Using GLM programmatically

I would like to perform linear regression in a loop with variables. For example,

using DataFrames, GLM

data = DataFrame(X=[1,2,3], Y=[2,4,7])
var1 = :Y 
var2 = :X 
ols = lm(@formula($var1 ~ $var2), data)

I tried various approaches including the one proposed here, which no longer works.

Just add @eval in front

ols = lm(@eval(@formula($var1 ~ $var2)), data)

Thank you! I tried something similar:

ols = lm(@eval @formula($var1 ~ $var2) , data)

I didn’t realize the parentheses were necessary.

Ah, if you don’t add parenthesis then @eval @formula($var1 ~ $var2) , data doesn’t make sense for @eval, cos of the , which is captured by @eval.

Thanks for the explanation. At some point I should really learn how macros work.
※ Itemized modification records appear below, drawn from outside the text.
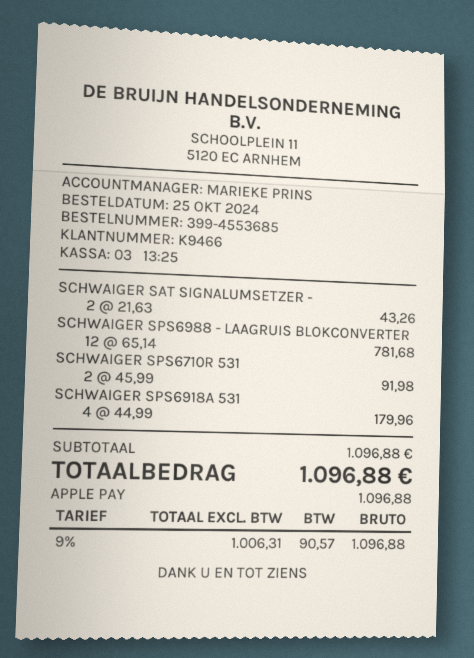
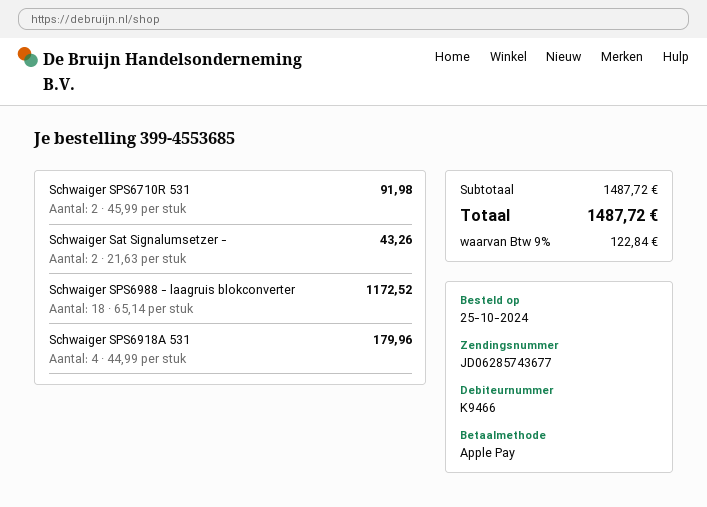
SCHWAIGER SPS6988 - LAAGRUIS BLOKCONVERTER: 12 x 65.14 = 781.68 -> 18 x 65.14 = 1172.52
subtotal: 1096.88 -> 1487.72
tax: 9% = 90.57 -> 9% = 122.84
total: 1096.88 -> 1487.72

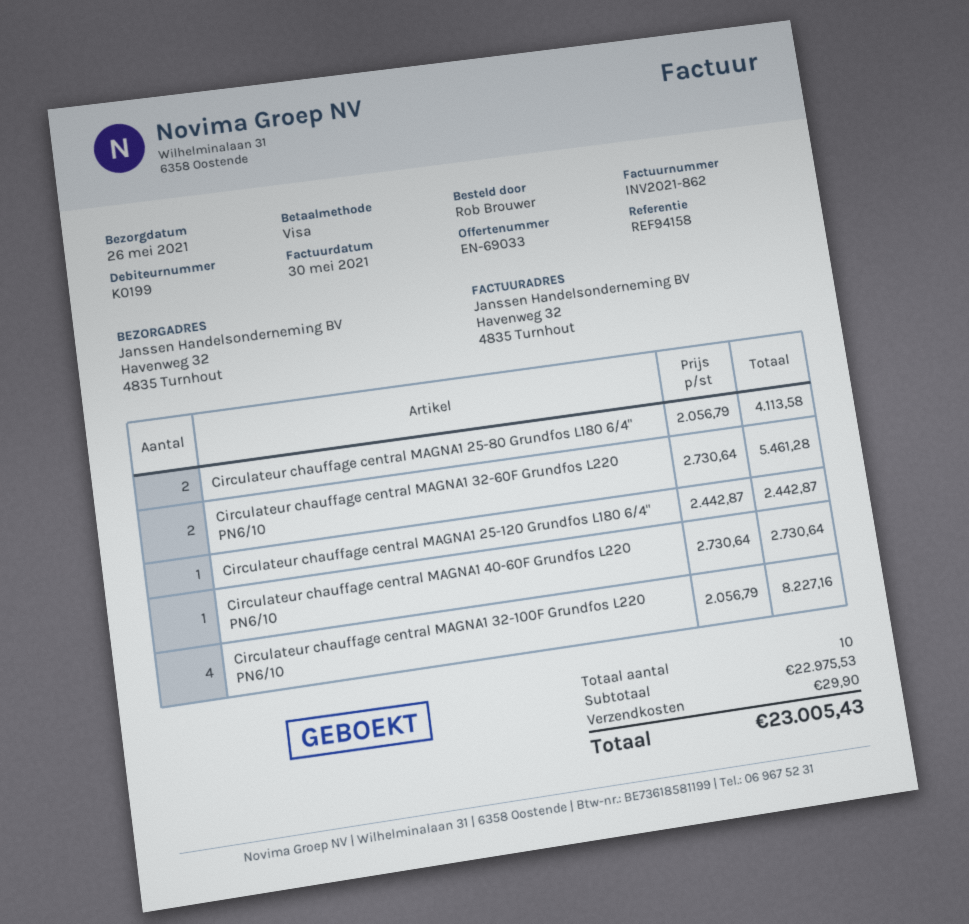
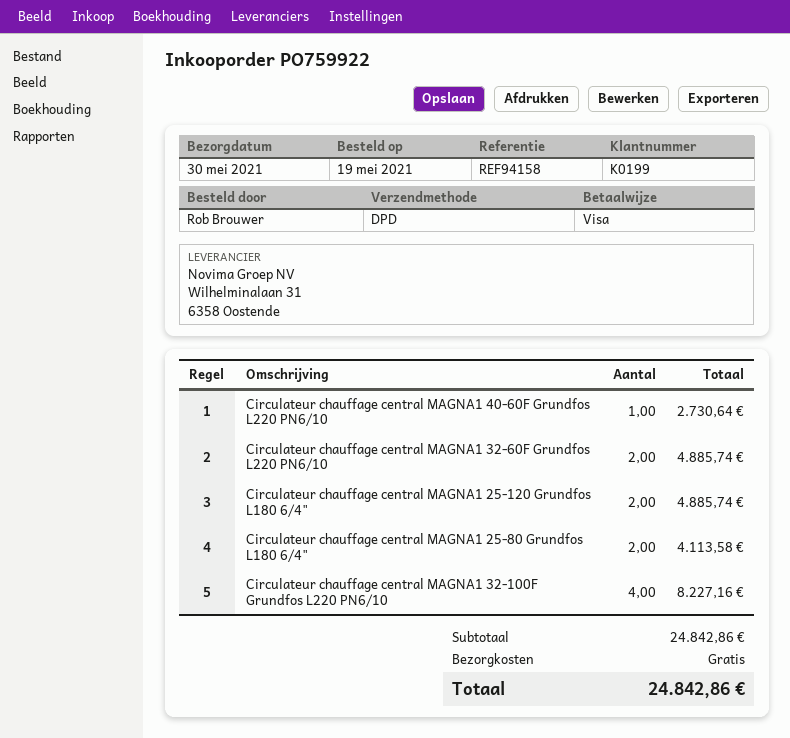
delivery date: 2021-05-26 -> 2021-05-30
Circulateur chauffage central MAGNA1 32-60F Grundfos L220 PN6/10: 2 for 5461.28 -> 2 for 4885.74
Circulateur chauffage central MAGNA1 25-120 Grundfos L180 6/4": 1 for 2442.87 -> 2 for 4885.74
subtotal: 22975.53 -> 24842.86
shipping: 29.90 -> 0.00
total: 23005.43 -> 24842.86

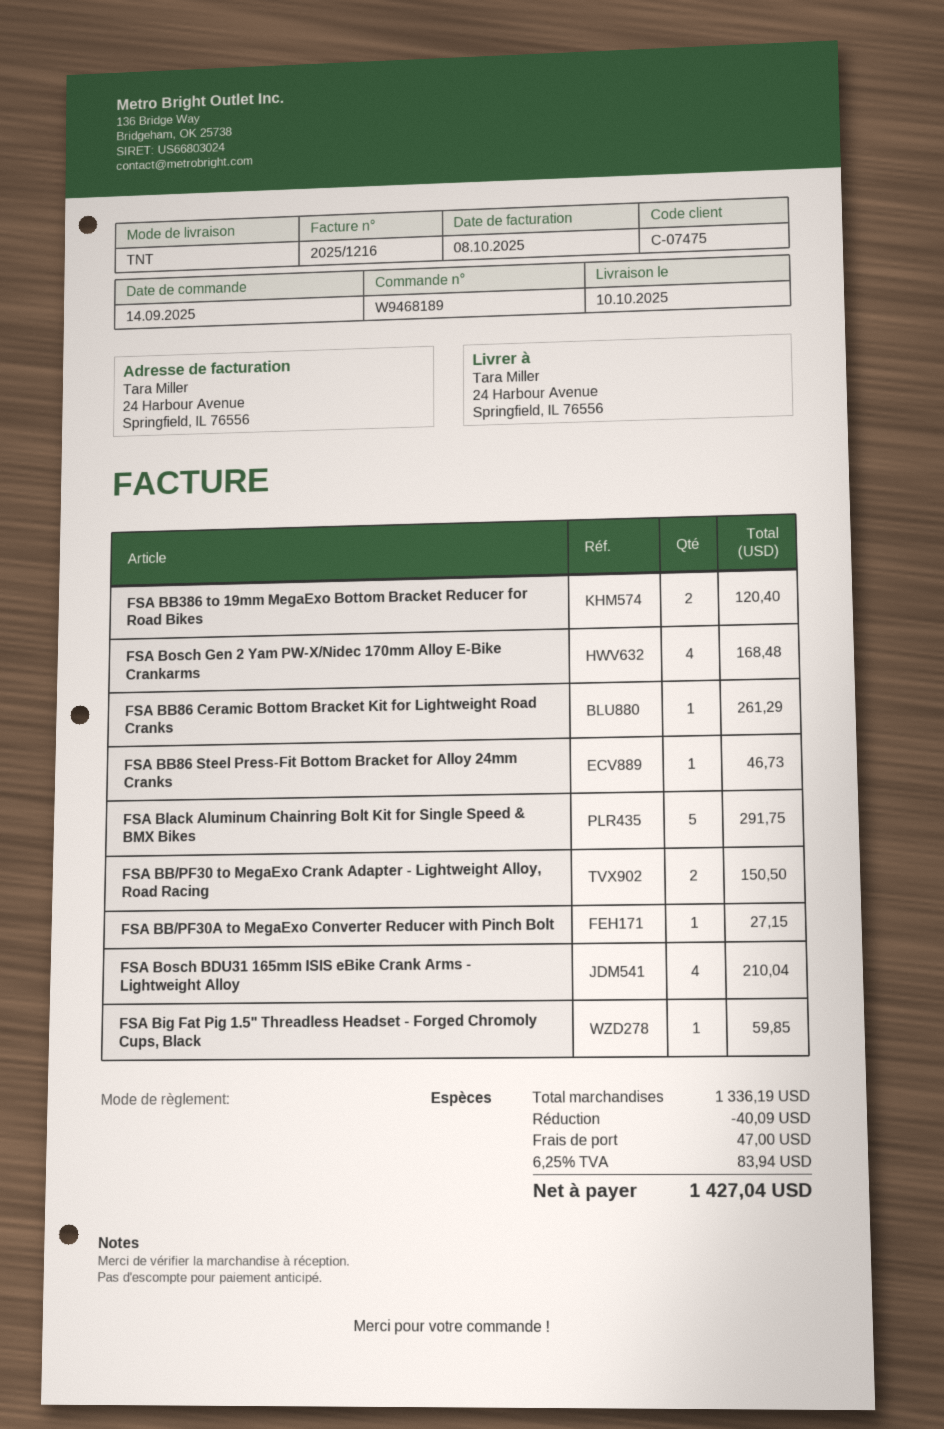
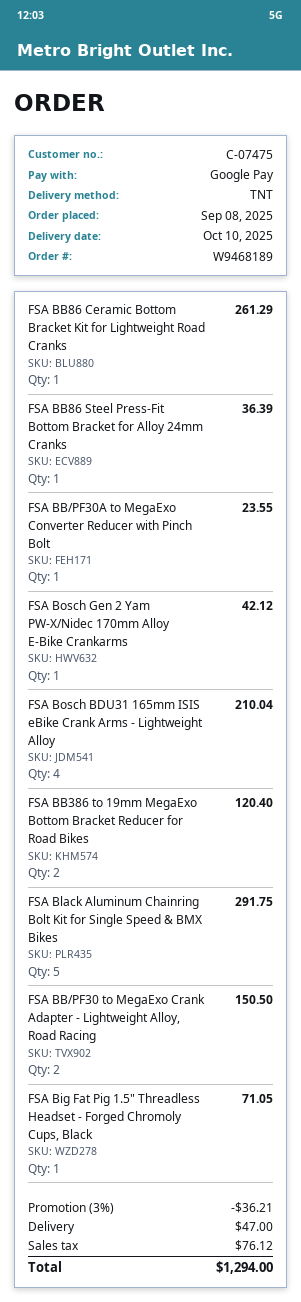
order date: 2025-09-14 -> 2025-09-08
payment method: cash -> Google Pay
FSA Bosch Gen 2 Yam PW-X/Nidec 170mm Alloy E-Bike Crankarms: 4 for 168.48 -> 1 for 42.12
FSA BB86 Steel Press-Fit Bottom Bracket for Alloy 24mm Cranks: 1 for 46.73 -> 1 for 36.39
FSA BB/PF30A to MegaExo Converter Reducer with Pinch Bolt: 1 for 27.15 -> 1 for 23.55
FSA Big Fat Pig 1.5" Threadless Headset - Forged Chromoly Cups, Black: 1 for 59.85 -> 1 for 71.05
discount: 40.09 -> 36.21
tax: 83.94 -> 76.12
total: 1427.04 -> 1294.00

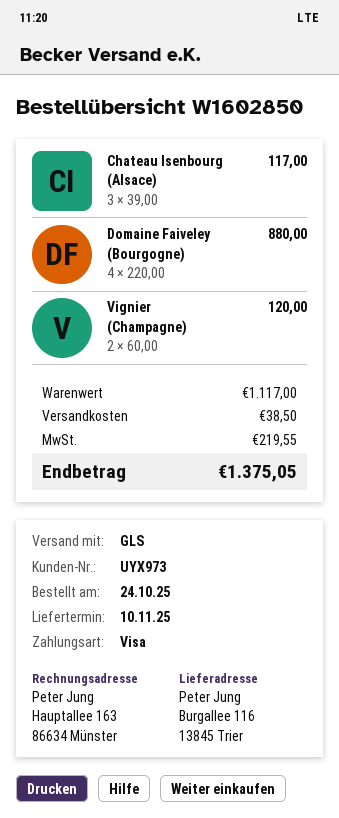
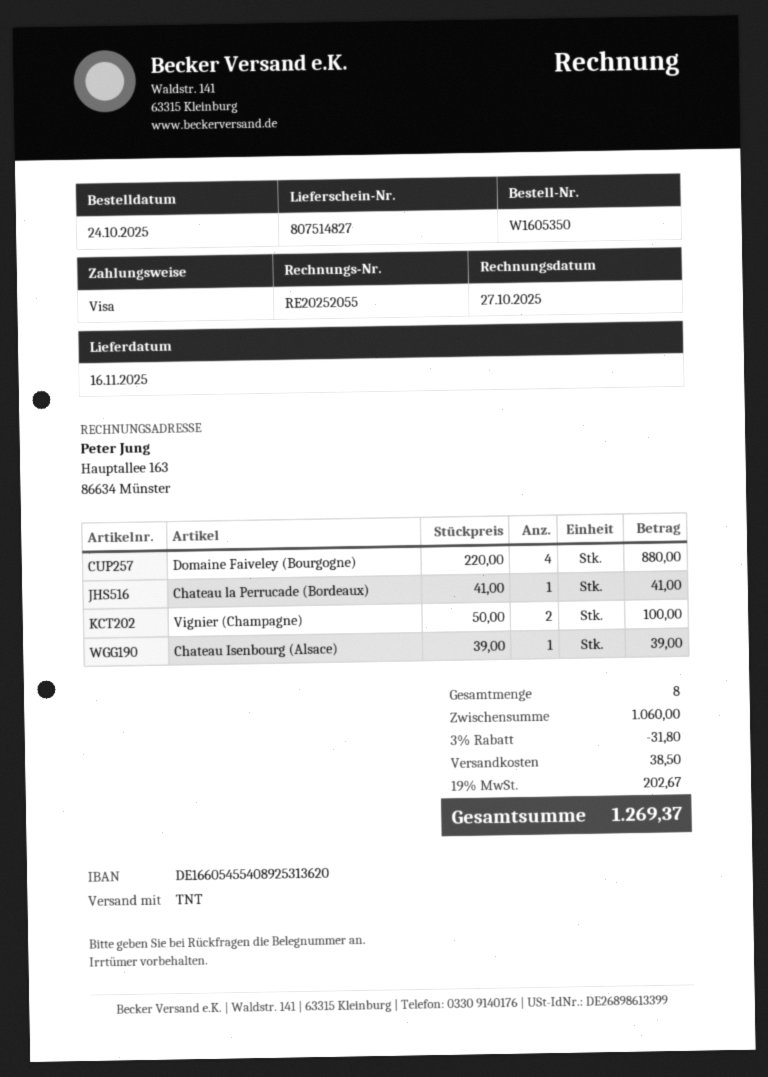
order number: W1602850 -> W1605350
delivery date: 2025-11-10 -> 2025-11-16
shipping method: GLS -> TNT
Chateau Isenbourg (Alsace): 3 x 39.00 = 117.00 -> 1 x 39.00 = 39.00
Vignier (Champagne): 2 x 60.00 = 120.00 -> 2 x 50.00 = 100.00
Chateau la Perrucade (Bordeaux): none -> 1 x 41.00 = 41.00
subtotal: 1117.00 -> 1060.00
discount: none -> 3% = 31.80
tax: 219.55 -> 202.67
total: 1375.05 -> 1269.37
Just to add that the recommended approach to programmatically generating formula terms is by constructing the Term objects directly, as referenced in the StatsModels API here: Modeling tabular data · StatsModels.jl

I have a question: I need to have a squared term in the formula. I got the thing with log in the example here:

julia> log_term(t::AbstractTerm) = FunctionTerm(log, [t], :(log($(t))))

julia> lt = log_term(term(:a))
(a)->log(a)

julia> lt.f(9)
2.1972245773362196

but how do I use this to make a squared term?

julia> square_term(t::AbstractTerm) = FunctionTerm(^, [t], :(^($t,2)))
square_term (generic function with 2 methods)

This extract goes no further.